What do you think about the last Jim Sterling video?

Book previews of ebooks are small, consist of table of contents and a few pages. That is not an indication that the book is as good at the end as at the beginning.

Reviews are based on the opinion of the user. A game I might like may get terrible reviews and a game that gets rave reviews may be a game I do not like.

Besides, if game play videos and reviews worked, this thread would not be here because no one would buy the “asset flipping” bad games that Jim rants about. So obviously, people are buying these games and giving bad reviews and supposedly destroying Unity in the process.
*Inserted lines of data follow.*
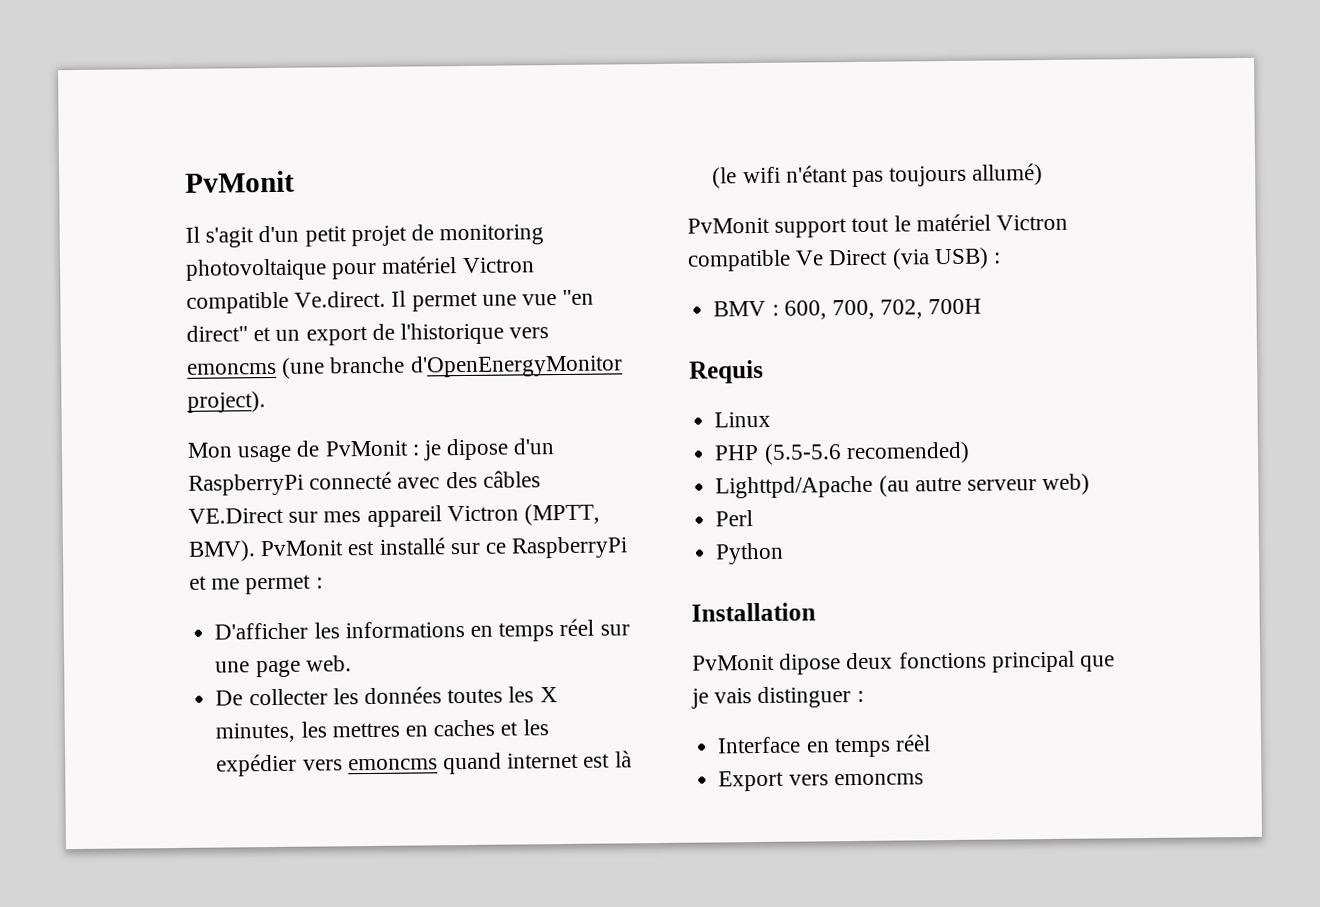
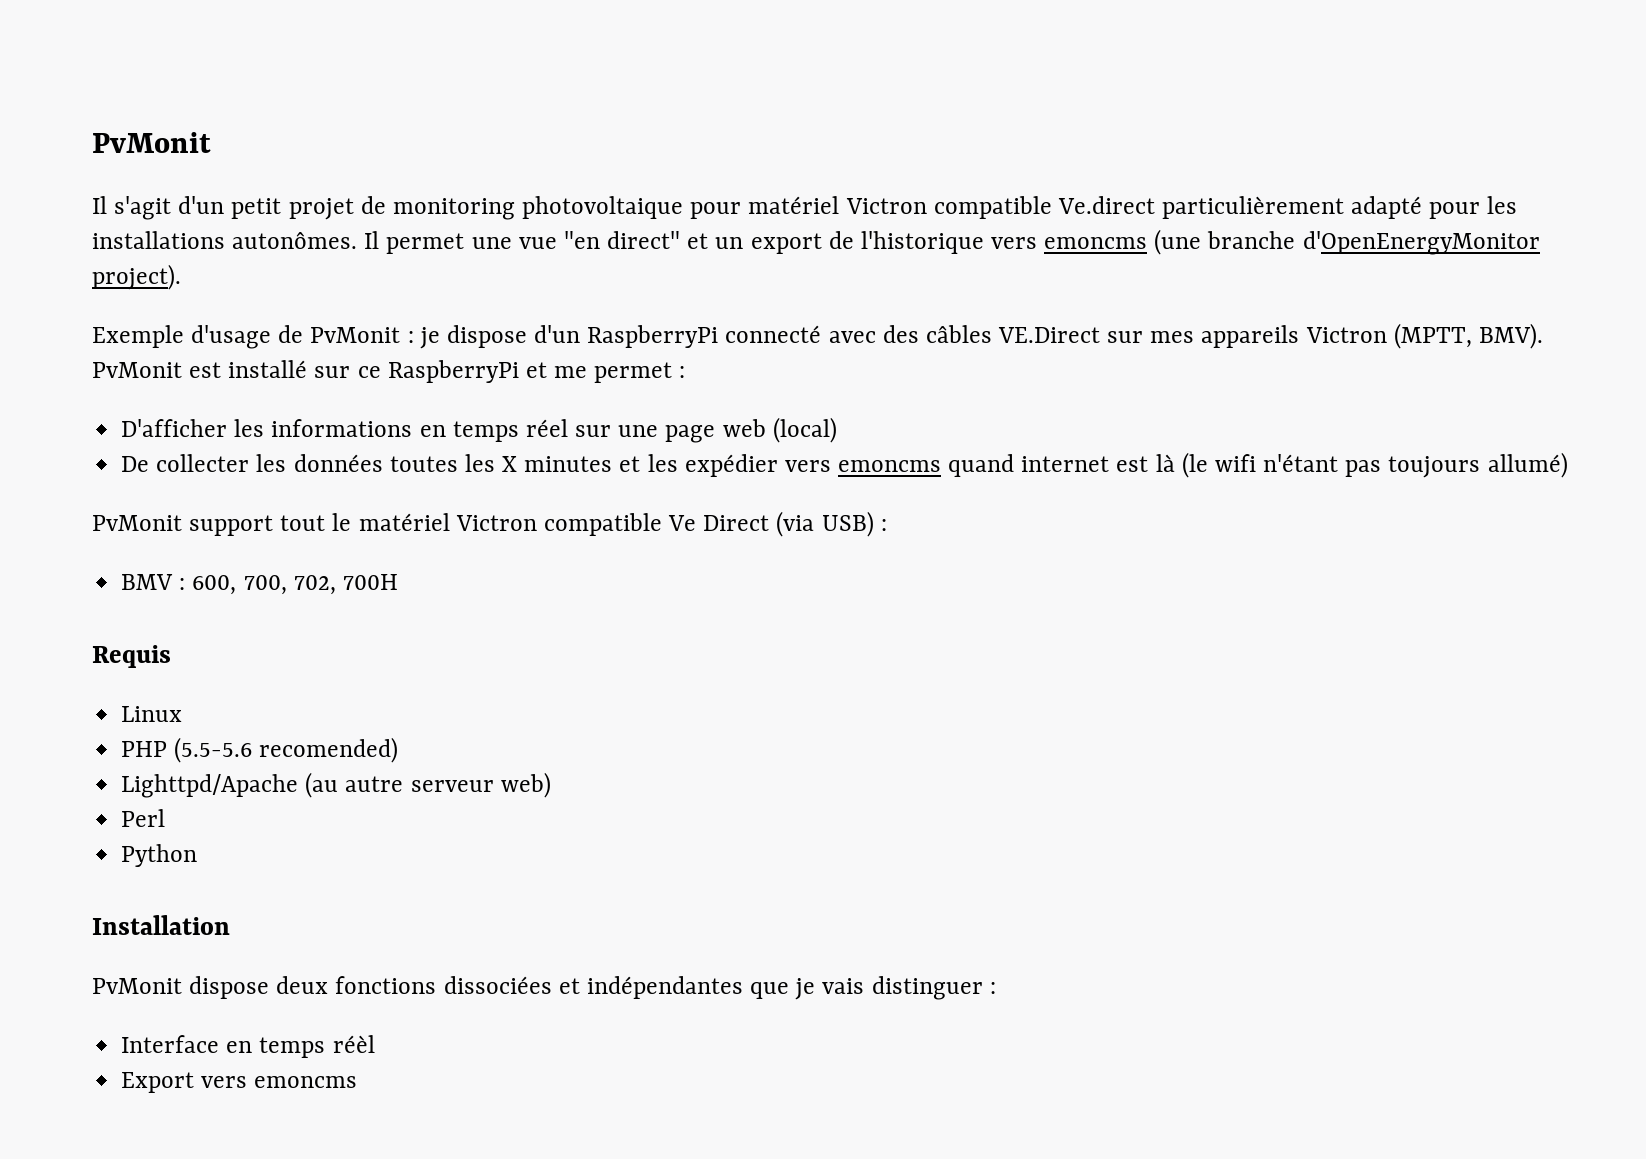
- Il s'agit d'un petit projet de monitoring photovoltaique pour matériel Victron compatible Ve.direct. Il permet une vue "en direct" et un export de l'historique vers emoncms (une branche d'OpenEnergyMonitor project).
+ Il s'agit d'un petit projet de monitoring photovoltaique pour matériel Victron compatible Ve.direct particulièrement adapté pour les installations autonômes. Il permet une vue "en direct" et un export de l'historique vers emoncms (une branche d'OpenEnergyMonitor project).
- Mon usage de PvMonit : je dipose d'un RaspberryPi connecté avec des câbles VE.Direct sur mes appareil Victron (MPTT, BMV).
+ Exemple d'usage de PvMonit : je dispose d'un RaspberryPi connecté avec des câbles VE.Direct sur mes appareils Victron (MPTT, BMV).
- D'afficher les informations en temps réel sur une page web.
+ D'afficher les informations en temps réel sur une page web (local)
- De collecter les données toutes les X minutes, les mettres en caches et les expédier vers emoncms quand internet est là (le wifi n'étant pas toujours allumé)
+ De collecter les données toutes les X minutes et les expédier vers emoncms quand internet est là (le wifi n'étant pas toujours allumé)
- PvMonit dipose deux fonctions principal que je vais distinguer :
+ PvMonit dispose deux fonctions dissociées et indépendantes que je vais distinguer :

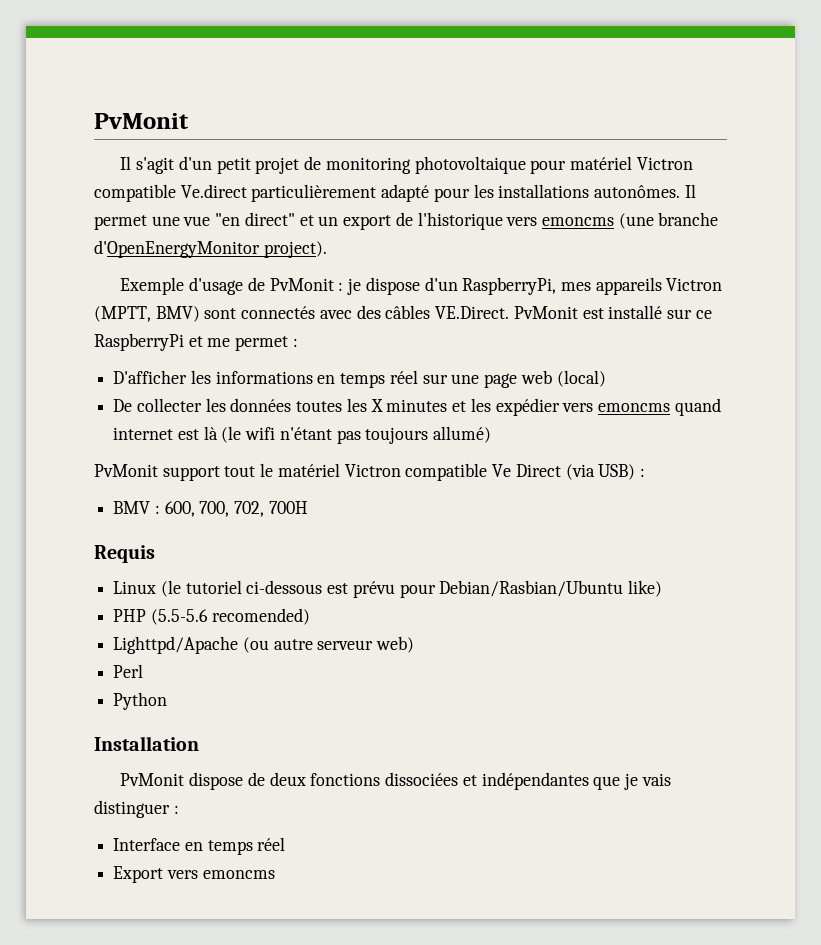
- Exemple d'usage de PvMonit : je dispose d'un RaspberryPi connecté avec des câbles VE.Direct sur mes appareils Victron (MPTT, BMV). PvMonit est installé sur ce RaspberryPi et me permet :
+ Exemple d'usage de PvMonit : je dispose d'un RaspberryPi, mes appareils Victron (MPTT, BMV) sont connectés avec des câbles VE.Direct. PvMonit est installé sur ce RaspberryPi et me permet :
- Linux
+ Linux (le tutoriel ci-dessous est prévu pour Debian/Rasbian/Ubuntu like)
- Lighttpd/Apache (au autre serveur web)
+ Lighttpd/Apache (ou autre serveur web)
- PvMonit dispose deux fonctions dissociées et indépendantes que je vais distinguer :
+ PvMonit dispose de deux fonctions dissociées et indépendantes que je vais distinguer :
- Interface en temps réèl
+ Interface en temps réel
What I get from all this is that just as it is a reader’s responsibility to read reviews, look at the previews of the book and then decide to buy it, it is also the gamer’s responsibility to read reviews, watch videos, and make an educated guess on whether this is the game they want to buy.

If they buy the game, it is because they either like bad games, or that the process, reviews/videos is not honest or helpful…for whatever reason. Or they find that spending $1 to laugh at a very bad game with their buds is okay.

As people have said here, the asset flipping bad games are the minority. It is not hard for most of us to weed them out. So if they are making money off of these games, whose responsibility is it? Certainly not Unity’s as they cannot control what someone does with the assets they buy. It is not the asset developer’s fault as their goal is to sell assets and support them, not curate who buys them and what they do with them. It is not Steam’s fault as they do not make the games (although with the new system it might become their responsibility).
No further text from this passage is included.